AIコンサル

EVO: The AI Model Decoding the Blueprint of Life — Genomics, Drug Discovery, and What's Next

2026-01-21濱本

Patrick Hsu and Ark Institute have developed EVO — a DNA-level foundation model trained on the entire evolutionary record. This article explores how EVO is reshaping genomics, drug discovery, and the interpretation of disease-causing genetic variants, and what the next decade of AI-biology integration looks like.

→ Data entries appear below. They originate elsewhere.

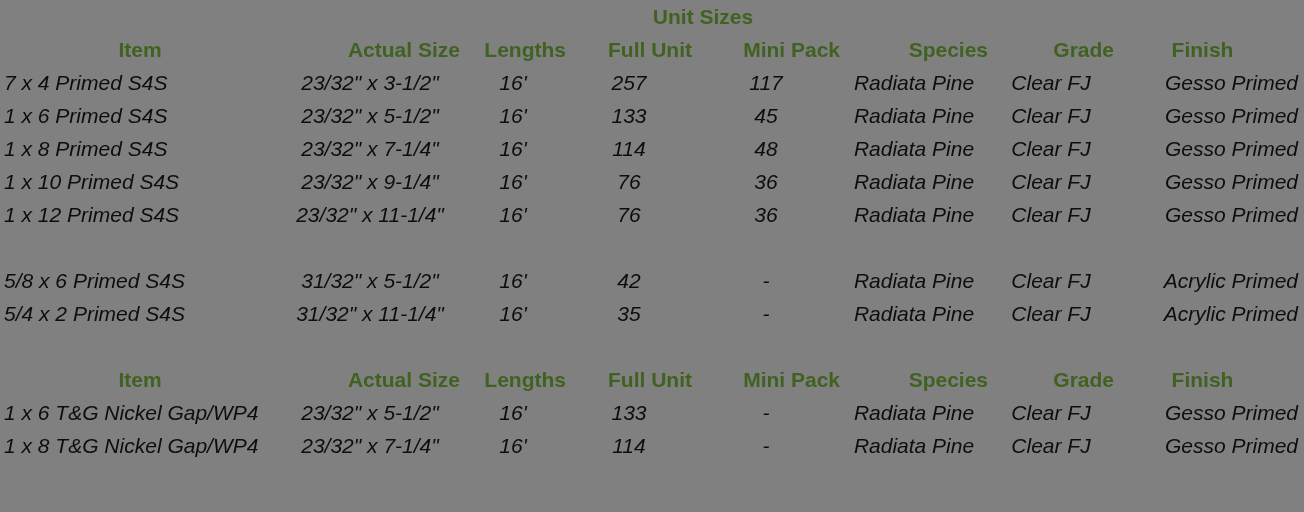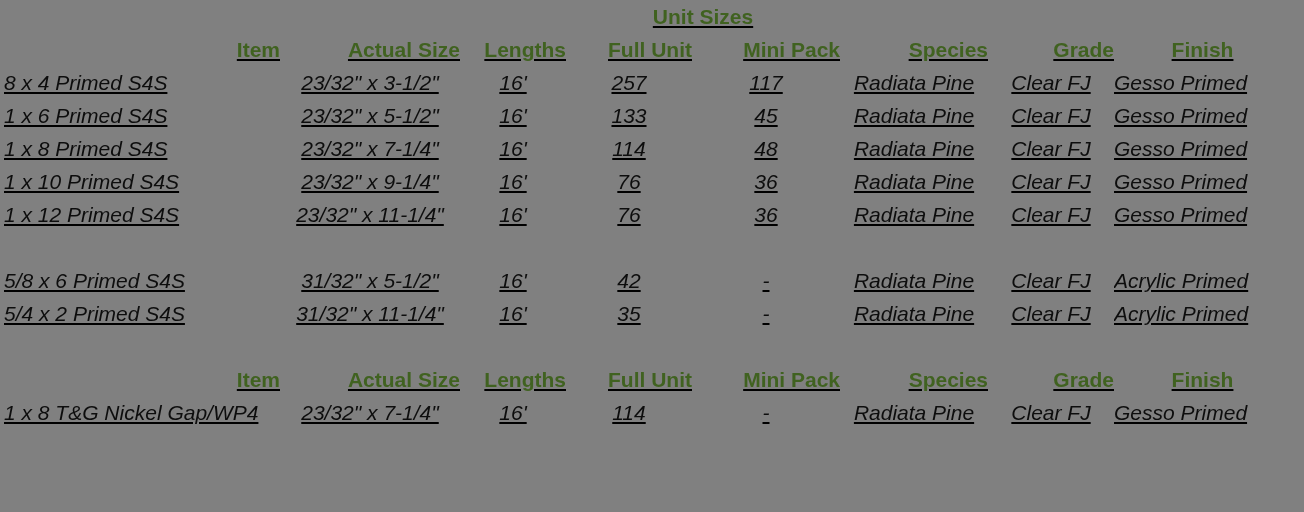--- a/index.html
+++ b/index.html
@@ -20,7 +20,6 @@
     height: 512px;
     background: #808080;
     box-sizing: border-box;
-    text-decoration: underline;
   }
   table.grid {
     width: 1304px;

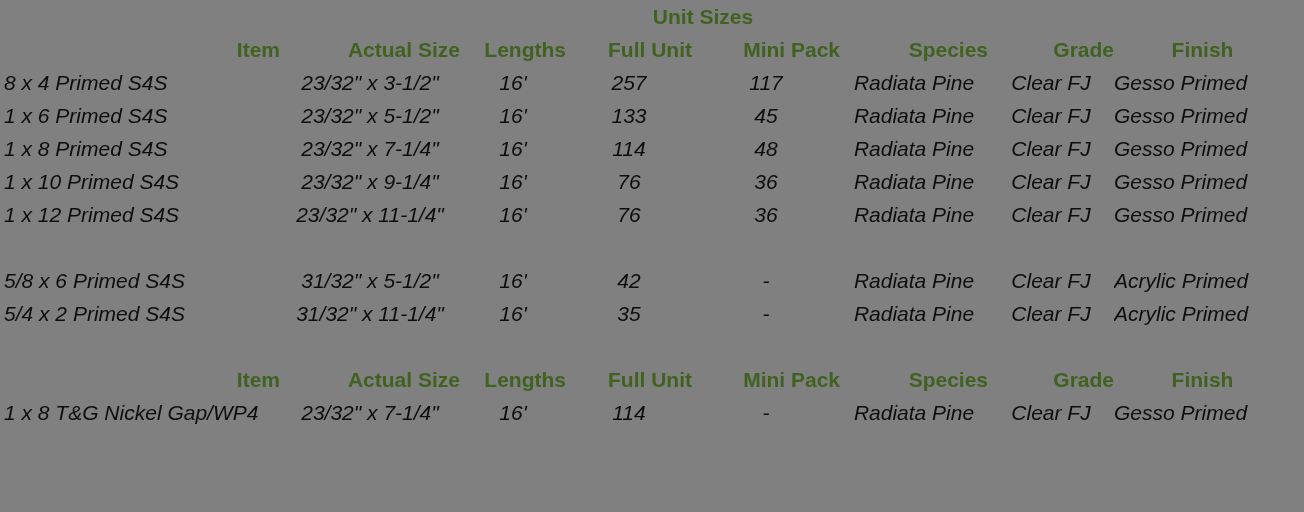--- a/index.html
+++ b/index.html
@@ -67,7 +67,7 @@
     height: 30px;
     line-height: 30px;
   }
-  .hdr td.left  { text-align: right;  }
+  .hdr td.left  { text-align: center;  }
   .hdr td.ctr   { text-align: right; }
   .hdr td.c-finish-cell { text-align: center; padding-right: 13px; }
 

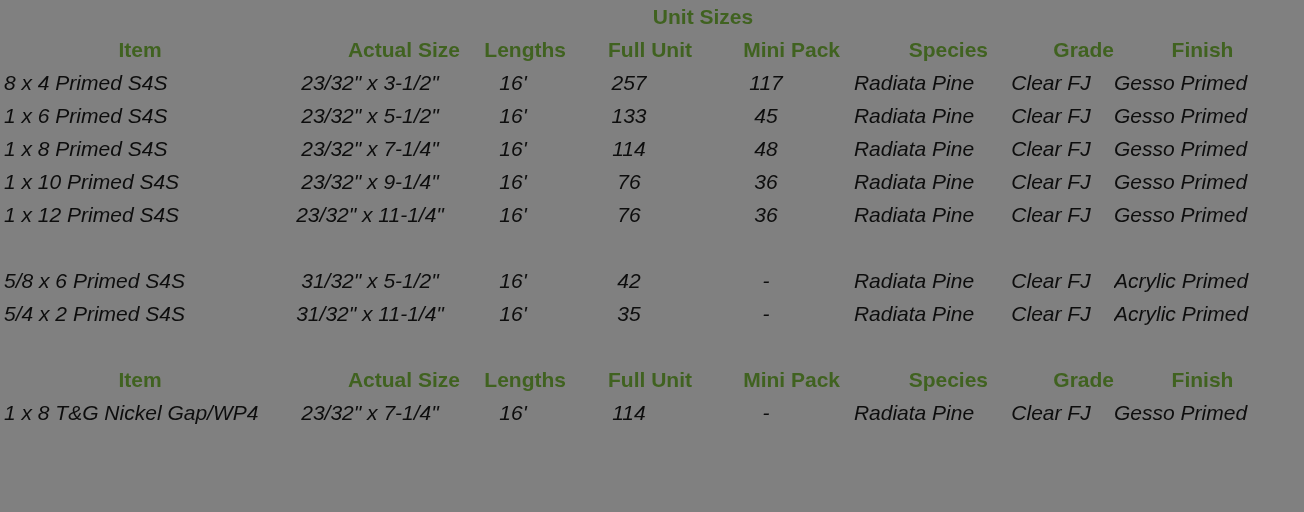--- a/index.html
+++ b/index.html
@@ -130,7 +130,7 @@
       </tr>
 
       <tr class="data rule">
-        <td class="left">8 x 4 Primed S4S</td>
+        <td class="left">7 x 4 Primed S4S</td>
         <td class="ctr">23/32" x 3-1/2"</td>
         <td class="ctr">16'</td>
         <td class="ctr">257</td>

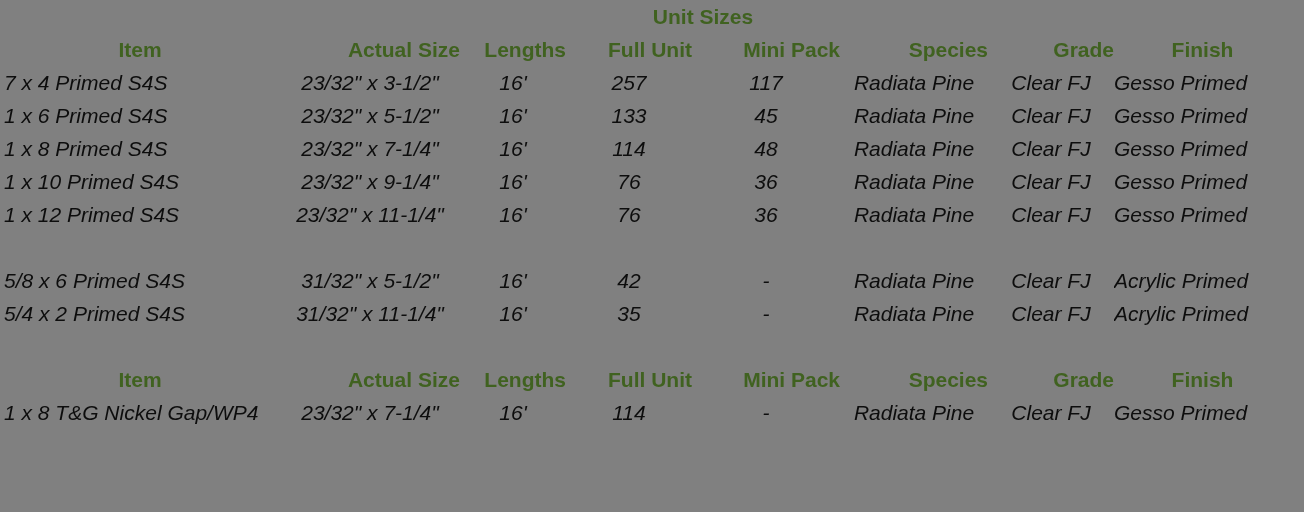--- a/index.html
+++ b/index.html
@@ -79,7 +79,7 @@
   }
   .data td.left  { text-align: left;  padding-left: 4px; }
   .data td.ctr   { text-align: center; }
-  .data td.c-finish-cell { text-align: left; padding-right: 6px; }
+  .data td.c-finish-cell { text-align: right; padding-right: 6px; }
 
   .rule td {
     border-bottom: 2px solid #17181a;

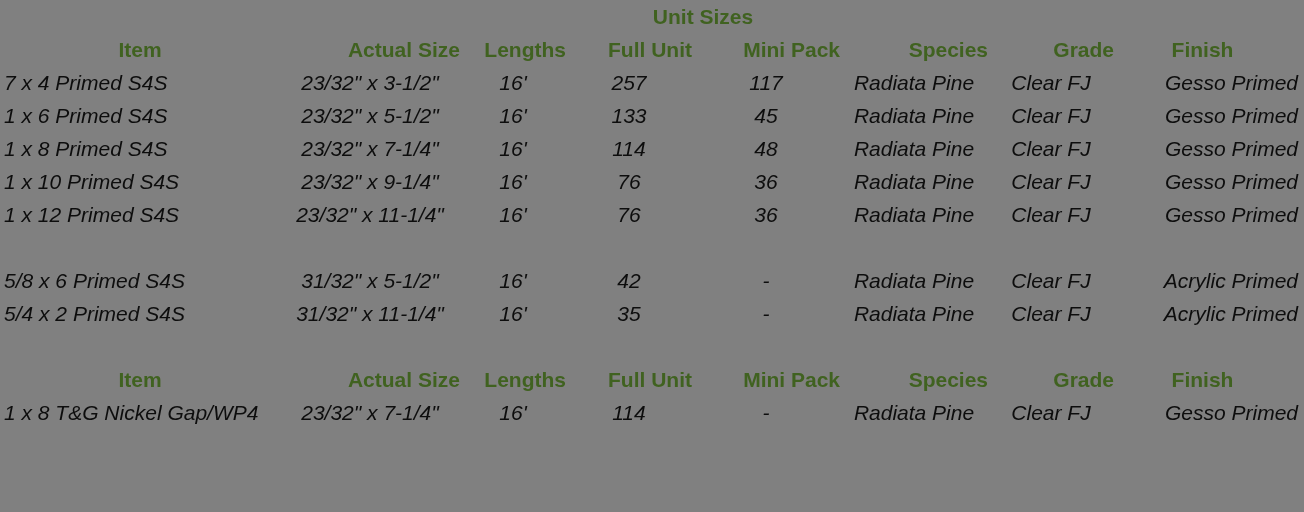--- a/index.html
+++ b/index.html
@@ -221,6 +221,16 @@
       </tr>
 
       <tr class="data rule">
+        <td class="left">1 x 6 T&amp;G Nickel Gap/WP4</td>
+        <td class="ctr">23/32" x 5-1/2"</td>
+        <td class="ctr">16'</td>
+        <td class="ctr">133</td>
+        <td class="ctr">-</td>
+        <td class="ctr">Radiata Pine</td>
+        <td class="ctr">Clear FJ</td>
+        <td class="c-finish-cell">Gesso Primed</td>
+      </tr>
+      <tr class="data rule">
         <td class="left">1 x 8 T&amp;G Nickel Gap/WP4</td>
         <td class="ctr">23/32" x 7-1/4"</td>
         <td class="ctr">16'</td>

EVO: The AI Model Decoding the Blueprint of Life — Genomics, Drug Discovery, and What's Next
シェア

This is Hamamoto from TIMEWELL.

AI Decodes the Blueprint of Life

The rapid advancement of AI is reshaping not just industry but science itself. In biology, machine learning is becoming the key to unlocking the fundamental mysteries of life — accelerating the development of new treatments, diagnostic tools, and our basic understanding of how living systems work.

Patrick Hsu, a pioneer of CRISPR genome editing technology and co-founder of Ark Institute, is working at exactly this frontier. His team has developed EVO — a revolutionary biological foundation model that learns from DNA itself. EVO is demonstrating remarkable capabilities in interpreting and generating genomic sequences in ways that were not possible before.

This article examines how AI is transforming genomics, drug discovery, and life science research — and what EVO specifically makes possible.

Topics:

  1. AI and biology converge: computational biology and the challenge of genomic interpretation
  2. EVO: the DNA foundation model and its capabilities
  3. Drug discovery to basic science: the future of AI-accelerated research and Ark Institute's mission
  4. Summary

Looking for AI training and consulting?

Learn about WARP training programs and consulting services in our materials.

Part 1: The Genomic Interpretation Problem

Computational biology has long wrestled with a central challenge: we can read the genome, but we struggle to interpret what we read.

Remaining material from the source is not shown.